“We geven geen geld uit dat we niet hebben.” Dat is de strekking van de provinciale begroting van volgend jaar. Er is is zeshonderd miljoen euro te besteden. Onder de steep blijft er net iets meer dan twee miljoen euro over.
Het College van Gedeputeerde Staten, wat sinds eind vorige maand de provincie bestuurt zonder onderliggende coalitie in de Provinciale Staten, presenteerde de begroting woensdagmiddag. Het college lijkt de bezem door de financiën te hebben gehaald, maar besteedt volgend jaar wel zo’n zestig miljoen euro meer dan in 2024. Toch is de begroting sluitend en tegelijk ‘behoedzaam’ en ‘beleidsarm’, stelt het provinciebestuur.

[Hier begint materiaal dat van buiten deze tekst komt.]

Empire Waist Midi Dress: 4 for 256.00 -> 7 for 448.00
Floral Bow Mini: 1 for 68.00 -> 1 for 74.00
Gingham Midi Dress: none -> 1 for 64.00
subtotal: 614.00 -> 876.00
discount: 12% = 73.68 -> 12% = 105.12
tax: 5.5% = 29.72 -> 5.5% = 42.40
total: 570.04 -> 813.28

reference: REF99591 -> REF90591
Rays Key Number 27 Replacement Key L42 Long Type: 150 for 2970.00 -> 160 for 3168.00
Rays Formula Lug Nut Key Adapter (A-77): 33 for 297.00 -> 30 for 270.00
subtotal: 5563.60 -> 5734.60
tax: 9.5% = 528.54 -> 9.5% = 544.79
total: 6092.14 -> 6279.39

“We geven geen geld uit dat we niet hebben”, schrijft het provinciale college. “Het financieel perspectief kent onzekerheden. Dit komt bijvoorbeeld doordat we nog in gesprek zijn met het Rijk over een passende compensatie voor stijgende kosten op het gebied van openbaar vervoer, infrastructuur en natuur. Daarnaast voeren we als provincie taken uit waarvoor het Rijk nog niet duidelijk heeft gemaakt hoeveel geld er beschikbaar is. Ook is nog niet bekend hoeveel geld de provincie de komende jaren uit het Provinciefonds ontvangt.”

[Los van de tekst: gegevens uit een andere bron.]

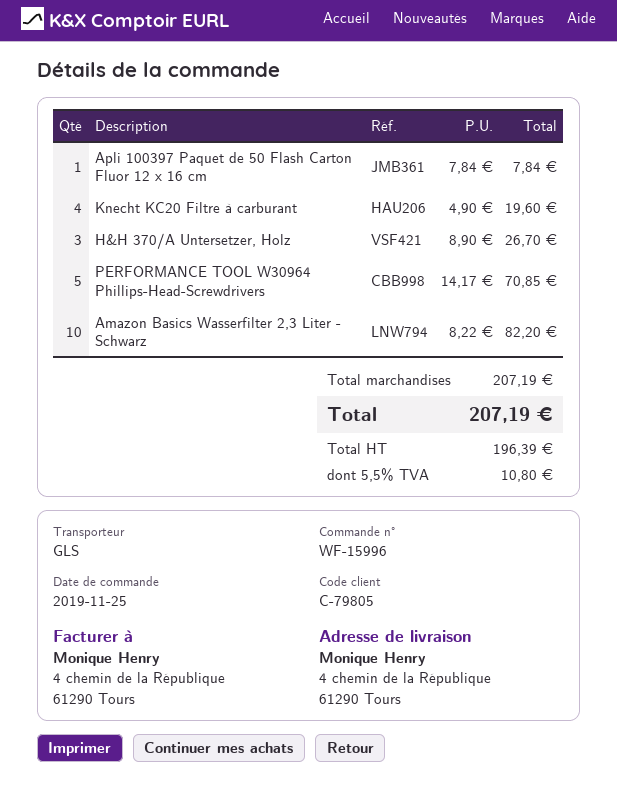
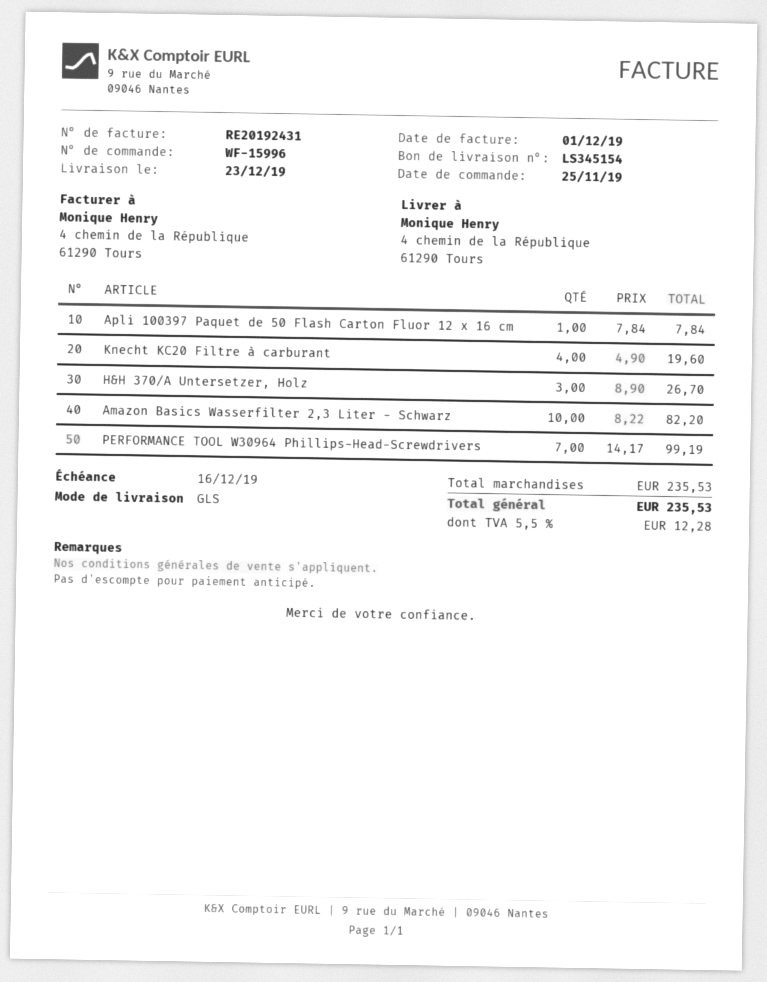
PERFORMANCE TOOL W30964 Phillips-Head-Screwdrivers: 5 x 14.17 = 70.85 -> 7 x 14.17 = 99.19
subtotal: 207.19 -> 235.53
tax: 5.5% = 10.80 -> 5.5% = 12.28
total: 207.19 -> 235.53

Openbaar vervoer en bereikbaarheid (wegen en fietspaden) vormt de bulk van de uitgaven door de provincie volgend jaar. Ook de natuur, het platteland en het milieu vormen een groot deel van de uitgaven. Daarnaast steekt het college geld in ‘leefbaarheid en vitaliteit’, waaronder ook sport,. Maar wel behoedzaam, benadrukt het college: ““Bij alles wat we doen, stellen we ons de vraag wat heeft de Groninger eraan?”
De begroting is nog niet definitief. De Provinciale Staten bepalen de definitieve verdeling van het besteedbare geld. Dit doen ze tijdens een vergadering op 13 november.